Com a cobertura vacinal abaixo do nível necessário para interromper a transmissão, especialistas apontam risco de novos surtos na capital e na Grande São Paulo.

A concentração de casos de sarampo em São Paulo expõe o risco de novos surtos enquanto a cobertura vacinal permanecer abaixo de 95%, índice considerado necessário para interromper a transmissão da doença. Segundo o infectologista Renato Kfouri, a entrada de novos casos é esperada na capital paulista, que recebe diariamente pessoas de diferentes partes do mundo.

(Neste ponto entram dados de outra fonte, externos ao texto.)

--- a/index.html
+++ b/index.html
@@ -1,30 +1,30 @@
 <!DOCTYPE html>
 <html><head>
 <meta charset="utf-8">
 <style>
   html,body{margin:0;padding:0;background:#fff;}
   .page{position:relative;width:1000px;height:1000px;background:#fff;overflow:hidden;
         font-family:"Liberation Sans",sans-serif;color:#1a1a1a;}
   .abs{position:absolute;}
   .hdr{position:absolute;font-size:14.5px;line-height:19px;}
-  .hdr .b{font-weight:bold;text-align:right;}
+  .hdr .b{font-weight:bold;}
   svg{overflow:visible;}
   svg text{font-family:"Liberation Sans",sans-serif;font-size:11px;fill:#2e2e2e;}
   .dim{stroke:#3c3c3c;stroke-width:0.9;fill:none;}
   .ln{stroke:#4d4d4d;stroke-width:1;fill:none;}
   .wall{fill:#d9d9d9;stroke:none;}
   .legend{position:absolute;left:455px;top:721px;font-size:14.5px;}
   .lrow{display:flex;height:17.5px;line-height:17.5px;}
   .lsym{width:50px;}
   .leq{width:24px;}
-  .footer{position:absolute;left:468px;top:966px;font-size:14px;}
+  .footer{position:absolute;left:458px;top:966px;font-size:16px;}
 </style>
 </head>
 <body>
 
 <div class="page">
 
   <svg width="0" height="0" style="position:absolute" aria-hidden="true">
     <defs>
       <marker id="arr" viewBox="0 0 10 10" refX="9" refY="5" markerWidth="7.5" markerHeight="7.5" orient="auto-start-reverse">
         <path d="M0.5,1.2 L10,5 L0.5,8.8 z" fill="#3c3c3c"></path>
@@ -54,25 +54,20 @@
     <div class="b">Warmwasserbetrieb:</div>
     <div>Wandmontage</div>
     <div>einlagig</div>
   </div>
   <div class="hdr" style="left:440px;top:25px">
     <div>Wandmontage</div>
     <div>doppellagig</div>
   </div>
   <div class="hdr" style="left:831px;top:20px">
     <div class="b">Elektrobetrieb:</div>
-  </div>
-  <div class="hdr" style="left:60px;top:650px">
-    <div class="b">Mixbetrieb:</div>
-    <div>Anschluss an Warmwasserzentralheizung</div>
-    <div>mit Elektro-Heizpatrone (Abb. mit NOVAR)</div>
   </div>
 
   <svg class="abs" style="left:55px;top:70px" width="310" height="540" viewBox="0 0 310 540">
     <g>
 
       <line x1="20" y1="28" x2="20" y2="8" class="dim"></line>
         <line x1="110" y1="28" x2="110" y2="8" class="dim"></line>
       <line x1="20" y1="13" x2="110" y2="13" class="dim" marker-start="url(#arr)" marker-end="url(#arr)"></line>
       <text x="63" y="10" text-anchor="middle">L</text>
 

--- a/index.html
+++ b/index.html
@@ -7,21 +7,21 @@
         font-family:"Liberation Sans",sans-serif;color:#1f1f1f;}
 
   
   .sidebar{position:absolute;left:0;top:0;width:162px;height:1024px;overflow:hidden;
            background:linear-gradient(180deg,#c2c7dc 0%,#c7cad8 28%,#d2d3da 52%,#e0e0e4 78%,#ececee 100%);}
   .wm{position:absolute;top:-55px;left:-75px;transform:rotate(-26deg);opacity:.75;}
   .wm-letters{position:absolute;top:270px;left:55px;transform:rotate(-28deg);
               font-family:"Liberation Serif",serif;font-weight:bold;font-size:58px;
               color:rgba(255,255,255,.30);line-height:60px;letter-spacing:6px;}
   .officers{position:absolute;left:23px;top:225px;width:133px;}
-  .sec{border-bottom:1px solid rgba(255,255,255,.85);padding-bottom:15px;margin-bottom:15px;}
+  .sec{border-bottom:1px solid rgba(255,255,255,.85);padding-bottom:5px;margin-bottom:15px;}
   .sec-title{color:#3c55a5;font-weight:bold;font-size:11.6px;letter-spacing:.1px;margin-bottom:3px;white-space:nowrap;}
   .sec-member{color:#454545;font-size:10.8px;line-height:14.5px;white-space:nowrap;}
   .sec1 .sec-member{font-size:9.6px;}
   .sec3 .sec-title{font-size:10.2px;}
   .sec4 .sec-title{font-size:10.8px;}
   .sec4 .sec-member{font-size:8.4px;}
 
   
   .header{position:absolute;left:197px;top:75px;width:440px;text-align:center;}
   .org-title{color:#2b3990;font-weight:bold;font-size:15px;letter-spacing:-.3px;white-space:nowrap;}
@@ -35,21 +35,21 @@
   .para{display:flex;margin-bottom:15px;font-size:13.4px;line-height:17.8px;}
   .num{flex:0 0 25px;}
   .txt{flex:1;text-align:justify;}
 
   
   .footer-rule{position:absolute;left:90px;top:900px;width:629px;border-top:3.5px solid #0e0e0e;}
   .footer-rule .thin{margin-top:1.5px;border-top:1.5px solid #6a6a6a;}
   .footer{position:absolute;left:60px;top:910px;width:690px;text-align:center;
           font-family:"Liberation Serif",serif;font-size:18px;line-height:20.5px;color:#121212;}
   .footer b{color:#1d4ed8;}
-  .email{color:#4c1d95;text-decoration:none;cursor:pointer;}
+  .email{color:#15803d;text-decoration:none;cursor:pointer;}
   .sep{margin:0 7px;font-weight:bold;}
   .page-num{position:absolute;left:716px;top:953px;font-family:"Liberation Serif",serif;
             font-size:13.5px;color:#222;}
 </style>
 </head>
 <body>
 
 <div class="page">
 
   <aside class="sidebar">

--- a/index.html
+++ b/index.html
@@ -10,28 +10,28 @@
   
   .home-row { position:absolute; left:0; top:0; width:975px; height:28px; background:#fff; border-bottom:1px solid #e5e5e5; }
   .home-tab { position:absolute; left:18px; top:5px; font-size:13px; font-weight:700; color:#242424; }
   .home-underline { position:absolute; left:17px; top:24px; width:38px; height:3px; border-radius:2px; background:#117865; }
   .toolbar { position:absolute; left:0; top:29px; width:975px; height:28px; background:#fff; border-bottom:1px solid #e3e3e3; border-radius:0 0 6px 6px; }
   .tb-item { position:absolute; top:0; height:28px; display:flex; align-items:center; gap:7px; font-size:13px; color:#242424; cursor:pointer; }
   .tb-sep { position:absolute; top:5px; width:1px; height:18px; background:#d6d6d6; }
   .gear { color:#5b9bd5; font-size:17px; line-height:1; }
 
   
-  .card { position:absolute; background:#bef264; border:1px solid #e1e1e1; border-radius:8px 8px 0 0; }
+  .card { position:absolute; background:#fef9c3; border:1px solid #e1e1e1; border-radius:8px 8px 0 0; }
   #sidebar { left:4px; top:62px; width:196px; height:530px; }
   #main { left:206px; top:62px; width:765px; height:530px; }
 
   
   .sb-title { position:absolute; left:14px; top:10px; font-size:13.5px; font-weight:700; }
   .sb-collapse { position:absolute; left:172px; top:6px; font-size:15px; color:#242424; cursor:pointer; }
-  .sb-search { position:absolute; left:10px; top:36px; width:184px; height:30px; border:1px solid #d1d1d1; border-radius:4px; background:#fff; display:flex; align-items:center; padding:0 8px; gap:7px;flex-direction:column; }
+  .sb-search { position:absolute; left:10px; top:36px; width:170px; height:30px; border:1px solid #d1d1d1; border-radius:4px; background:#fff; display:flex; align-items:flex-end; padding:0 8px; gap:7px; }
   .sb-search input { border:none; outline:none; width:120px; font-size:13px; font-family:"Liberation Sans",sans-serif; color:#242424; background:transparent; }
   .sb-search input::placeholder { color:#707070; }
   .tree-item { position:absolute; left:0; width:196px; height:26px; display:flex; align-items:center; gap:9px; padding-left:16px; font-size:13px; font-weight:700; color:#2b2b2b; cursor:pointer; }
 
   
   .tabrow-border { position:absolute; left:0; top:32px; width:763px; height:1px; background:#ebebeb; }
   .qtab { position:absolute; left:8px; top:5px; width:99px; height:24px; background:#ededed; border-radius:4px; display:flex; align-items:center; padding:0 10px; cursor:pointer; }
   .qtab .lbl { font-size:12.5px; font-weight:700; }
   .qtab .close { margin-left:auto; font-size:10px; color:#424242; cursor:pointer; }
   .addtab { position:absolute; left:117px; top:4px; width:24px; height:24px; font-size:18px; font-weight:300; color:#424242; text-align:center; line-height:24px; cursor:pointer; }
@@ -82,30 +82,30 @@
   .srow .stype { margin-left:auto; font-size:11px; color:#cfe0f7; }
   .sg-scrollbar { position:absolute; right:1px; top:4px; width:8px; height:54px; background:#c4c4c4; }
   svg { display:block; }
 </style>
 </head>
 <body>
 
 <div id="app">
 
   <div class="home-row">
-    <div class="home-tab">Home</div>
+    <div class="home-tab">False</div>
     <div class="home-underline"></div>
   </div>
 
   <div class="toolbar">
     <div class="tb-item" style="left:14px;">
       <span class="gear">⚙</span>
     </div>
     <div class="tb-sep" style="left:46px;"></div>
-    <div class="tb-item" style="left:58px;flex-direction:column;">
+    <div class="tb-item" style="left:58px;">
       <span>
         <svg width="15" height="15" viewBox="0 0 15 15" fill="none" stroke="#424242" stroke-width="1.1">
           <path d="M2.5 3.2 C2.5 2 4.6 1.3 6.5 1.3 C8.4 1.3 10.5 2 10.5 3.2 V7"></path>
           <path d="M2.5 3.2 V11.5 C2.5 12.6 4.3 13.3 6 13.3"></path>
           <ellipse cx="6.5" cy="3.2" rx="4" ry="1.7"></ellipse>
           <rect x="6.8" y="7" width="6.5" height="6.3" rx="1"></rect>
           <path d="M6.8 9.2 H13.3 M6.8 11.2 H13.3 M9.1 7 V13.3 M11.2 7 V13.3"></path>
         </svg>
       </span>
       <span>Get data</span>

Kfouri afirmou que, para manter o país livre do sarampo, os dois pilares são vacinação e vigilância. Ele destacou a importância de isolamento, vacinação dos contatos e da manutenção de índices elevados e homogêneos de imunização, já que áreas com baixa cobertura se tornam bolsões vulneráveis à circulação do vírus.

O especialista explicou que o sarampo é transmitido por gotículas de saliva e que pessoas completamente imunizadas não se tornam transmissoras. Na capital paulista, a cobertura vacinal está em torno de 75%, abaixo do patamar de 95% apontado como necessário para impedir a disseminação.

Na Grande São Paulo, onde se concentraram 23 dos 24 casos confirmados nesta temporada, houve casos importados e também uma cadeia de transmissão, com novos registros surgindo dentro de um grupo ou comunidade. Na zona norte da capital, isso levou a sete casos na Vila Medeiros e dois na Vila Maria, com principal cenário em uma escola de educação infantil.

Ao menos um dos dois casos de Guarulhos também está relacionado a esse grupo. As crianças com menos de um ano não recebem imunização contra o sarampo e estão entre as mais atingidas e hospitalizadas.

Há ainda a possibilidade de os casos estarem relacionados a registros importados confirmados pela prefeitura da capital, que informou um caso vindo da Bolívia, em fevereiro, e outro da Guatemala, em março. Kfouri afirmou que a transmissão ocorre apenas entre pessoas que não estão imunizadas, geralmente por não terem tomado uma ou ambas as doses da vacina.

Segundo ele, o cenário é esperado diante da circulação diária de pessoas na cidade, inclusive vindas do exterior, e da ocorrência de surtos recentes em países vizinhos. Kfouri também comparou a situação com a do ano passado, quando o país registrou 39 casos notificados, a maioria ligada a casos importados da Bolívia, com maior impacto em Mato Grosso do Sul e Tocantins.

O infectologista afirmou, por fim, que as equipes de saúde estão treinadas para reconhecer os sintomas, que os testes estão disponíveis na rede e que as ações de vigilância têm ocorrido em tempo adequado.